Test Multi Threading Spinning

Though ultimately this seems unlikely, because as the kernel gets run many times, the number of malfunctioning threads keeping spinning on the hardware would increase rapidly, but it was an interesting/funny idea External Image :)

Hmm now that I inspect version 0.02 with the thread dimensions (32,1,1)

It seems not block 9 but block 1 or so is hanging… hmm this is kinda strange going to investigate further External Image

Ok, another lessons learned, I have seen this mentioned before, but now I saw it in action myself:

When the test program is run at full speed it can ofcourse never complete, when break all is chosen to start inspecting what’s going on the following might show:

Cuda simply assumes that it can divide up the work any way it wants…

So there is no garantuee that block 0 to 10 will be executed… when it run full speed it seems to select block0, block3, block4 and so forth.

So for some reason it skips block1 and block2, almost seems like a little start-up lag issue which seems to make it skip block1 and block2.

So this explains what was happening and why the index was stuck at 32, block1 was simply missing and couldn’t continue the work.

So another important lesson learned:

Each debugging session could be different with these certains of problems… if a break point is set immediatly at the start then it seems the blocks selected would be a bit different.

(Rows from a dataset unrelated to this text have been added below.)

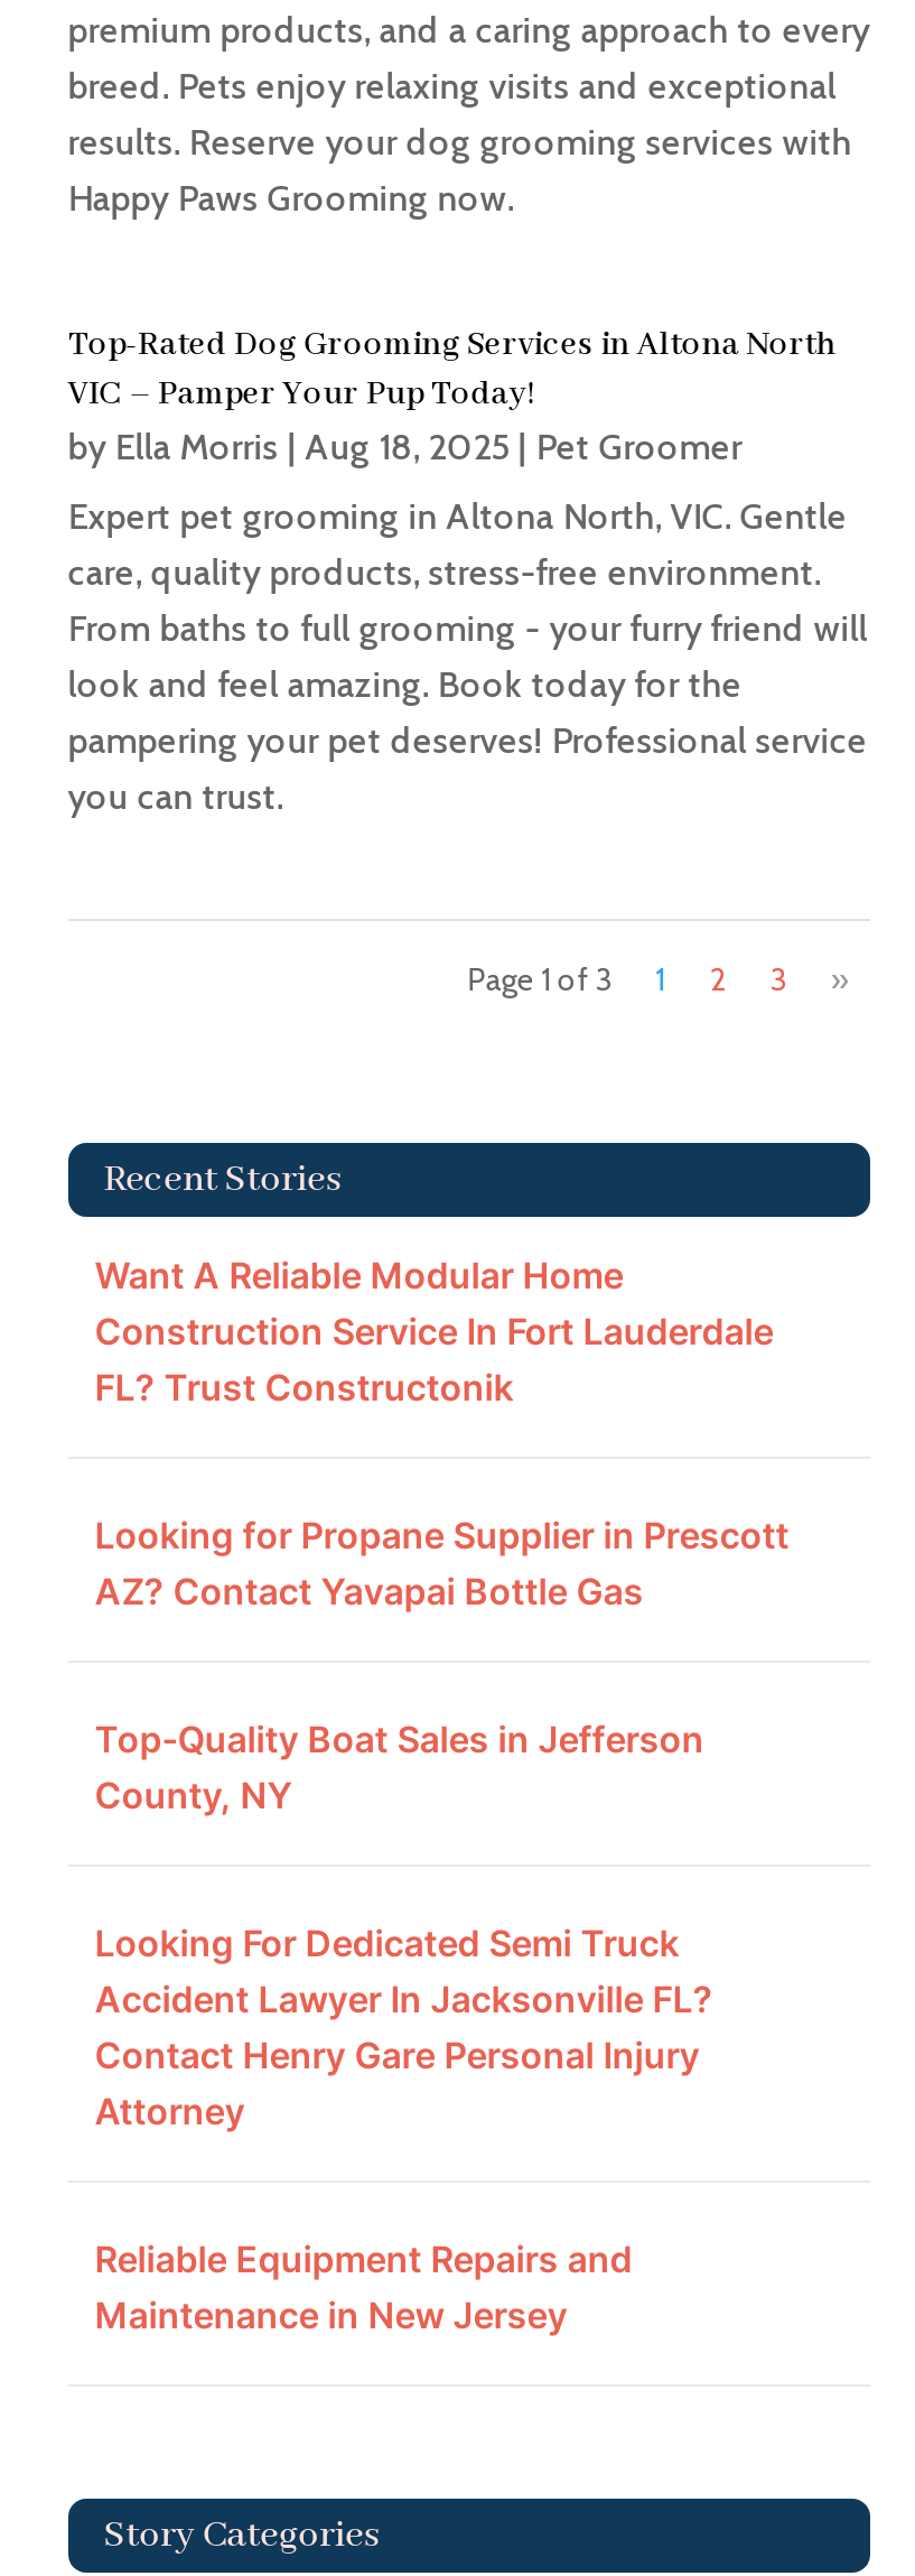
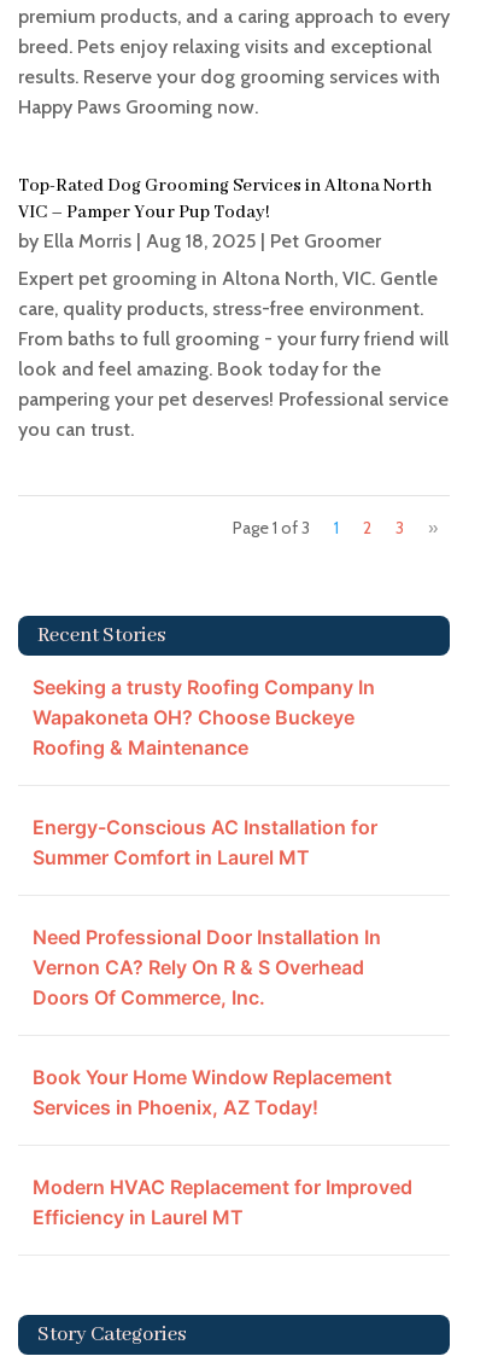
[95,1253,773,1410] Want A Reliable Modular Home | Construction Service In Fort Lauderdale | FL? Trust Constructonik -> [32,675,375,760] Seeking a trusty Roofing Company In | Wapakoneta OH? Choose Buckeye | Roofing & Maintenance
[95,1513,789,1614] Looking for Propane Supplier in Prescott | AZ? Contact Yavapai Bottle Gas -> [32,815,377,870] Energy-Conscious AC Installation for | Summer Comfort in Laurel MT
[95,1717,704,1818] Top-Quality Boat Sales in Jefferson | County, NY -> [32,925,381,1010] Need Professional Door Installation In | Vernon CA? Rely On R & S Overhead | Doors Of Commerce, Inc.
[95,1921,713,2134] Looking For Dedicated Semi Truck | Accident Lawyer In Jacksonville FL? | Contact Henry Gare Personal Injury | Attorney -> [32,1065,392,1120] Book Your Home Window Replacement | Services in Phoenix, AZ Today!
[95,2237,632,2338] Reliable Equipment Repairs and | Maintenance in New Jersey -> [32,1175,412,1229] Modern HVAC Replacement for Improved | Efficiency in Laurel MT

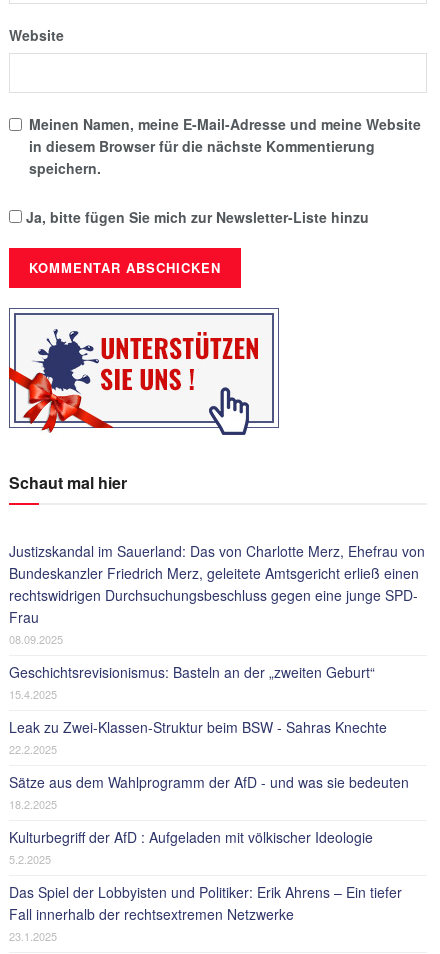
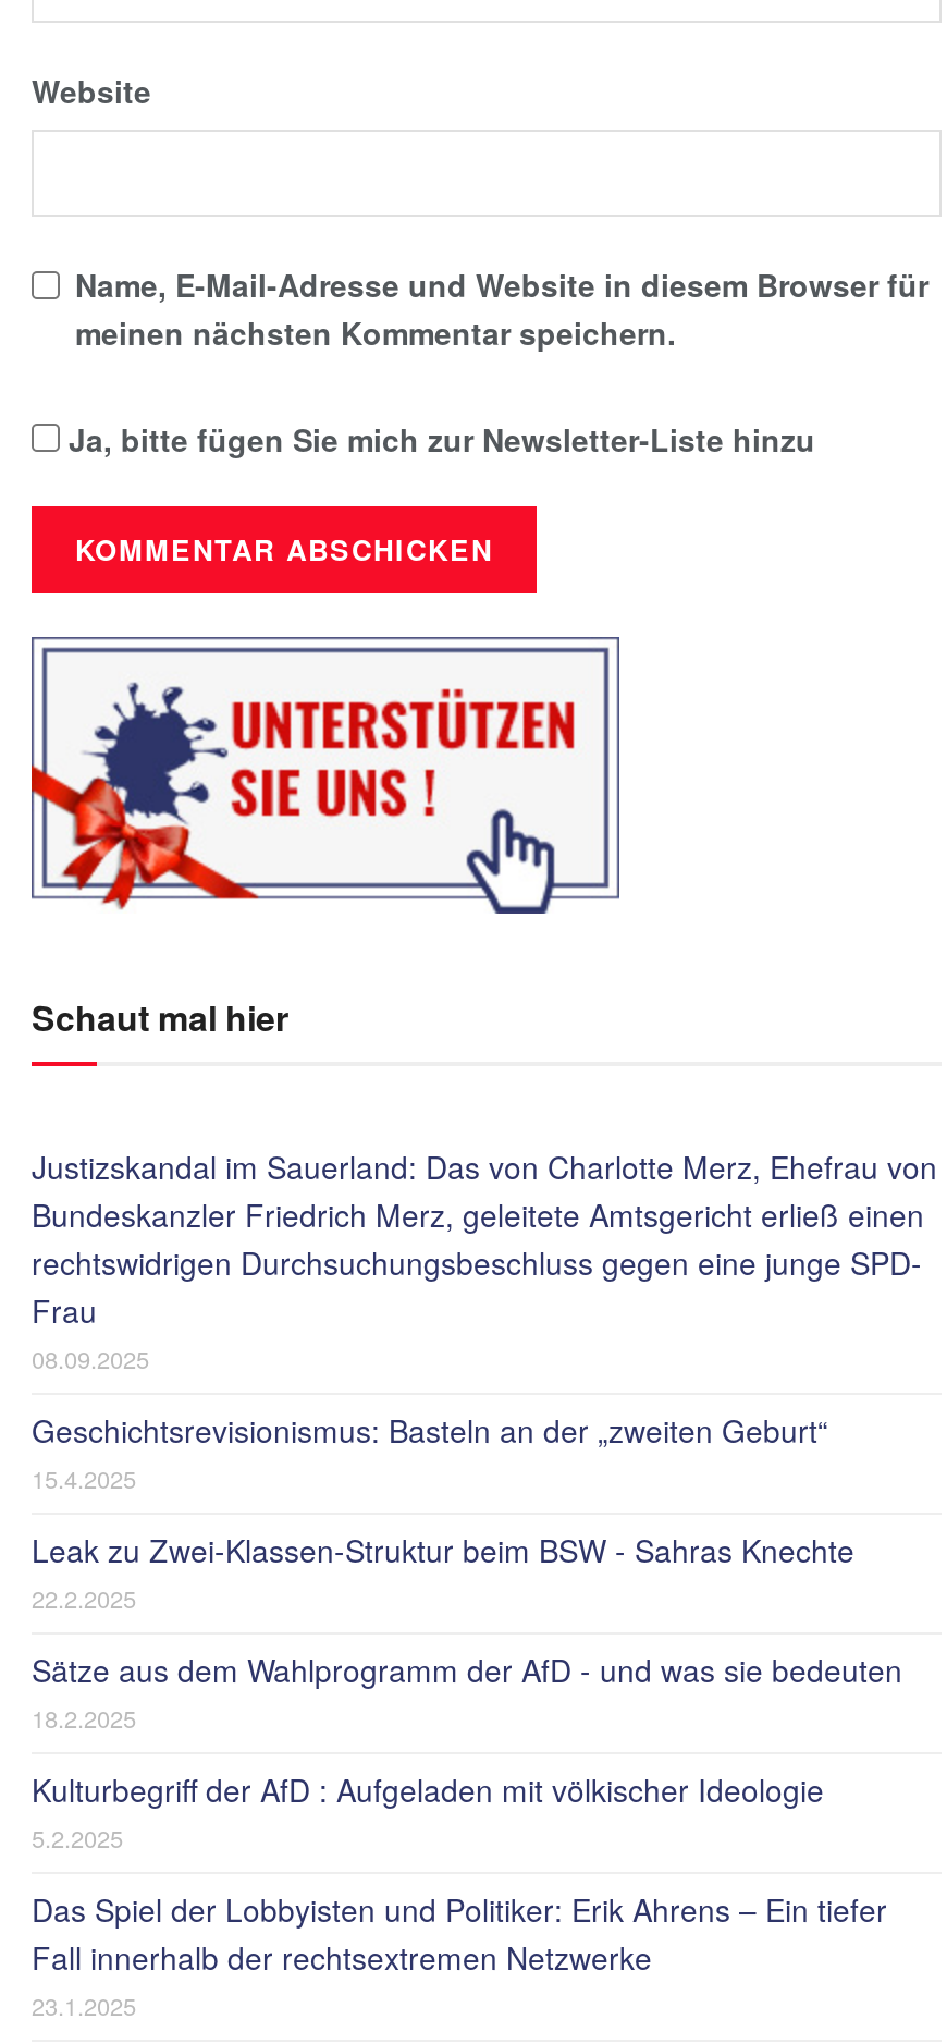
[29,114,421,178] Meinen Namen, meine E-Mail-Adresse und meine Website | in diesem Browser für die nächste Kommentierung | speichern. -> [75,262,928,354] Name, E-Mail-Adresse und Website in diesem Browser für | meinen nächsten Kommentar speichern.

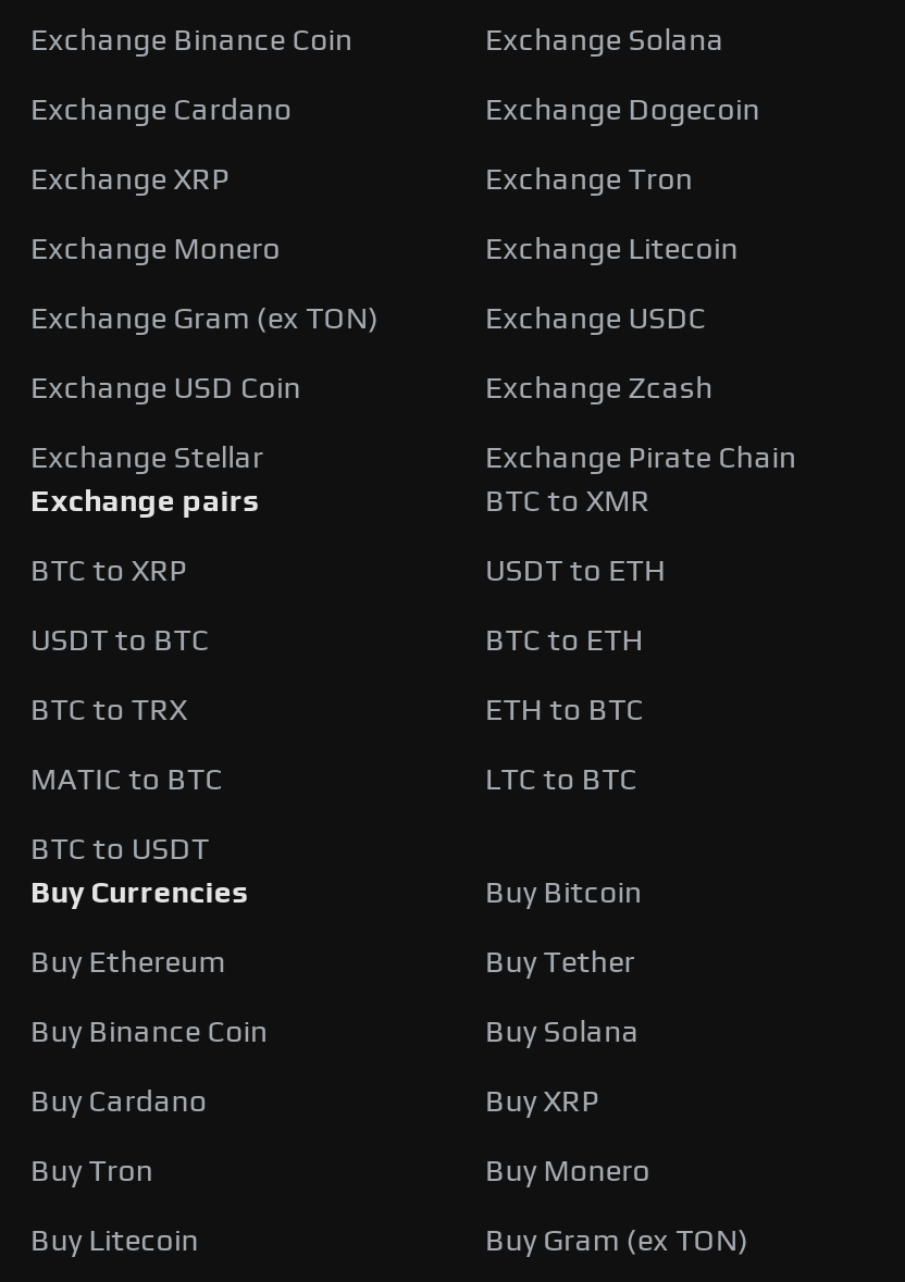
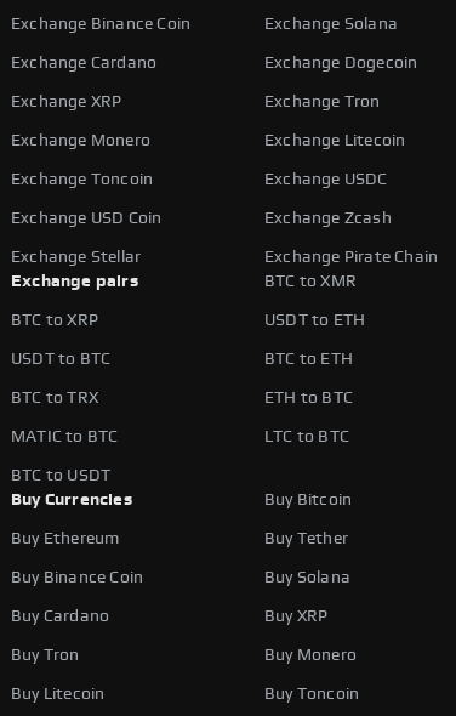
[30,304,379,335] Exchange Gram (ex TON) -> [11,171,153,188] Exchange Toncoin
[485,1226,749,1257] Buy Gram (ex TON) -> [264,686,359,703] Buy Toncoin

So each debugging session can produce different results/hang situation which might make it a bit more difficult to debug…

As I mentioned before:

I don’t quite understand how this constraint could be violated:

“Maximum number of resident warps per multiprocessor = 48 for compute 2.0”

If a “half-warp” is also considered a “resident warp” then perhaps a “half-warp” example could violate this constraint:

48 * 16 threads = 768 threads.

So a thread block of 1024 threads using 49 half warps might be capabile of creating a dead lock somehow.

I can imagine that this would require each half-warp to keep spinning somehow and never go to the next bunch of threads waiting for execution.

You can’t do this at all. Scheduling dependencies between blocks will fail.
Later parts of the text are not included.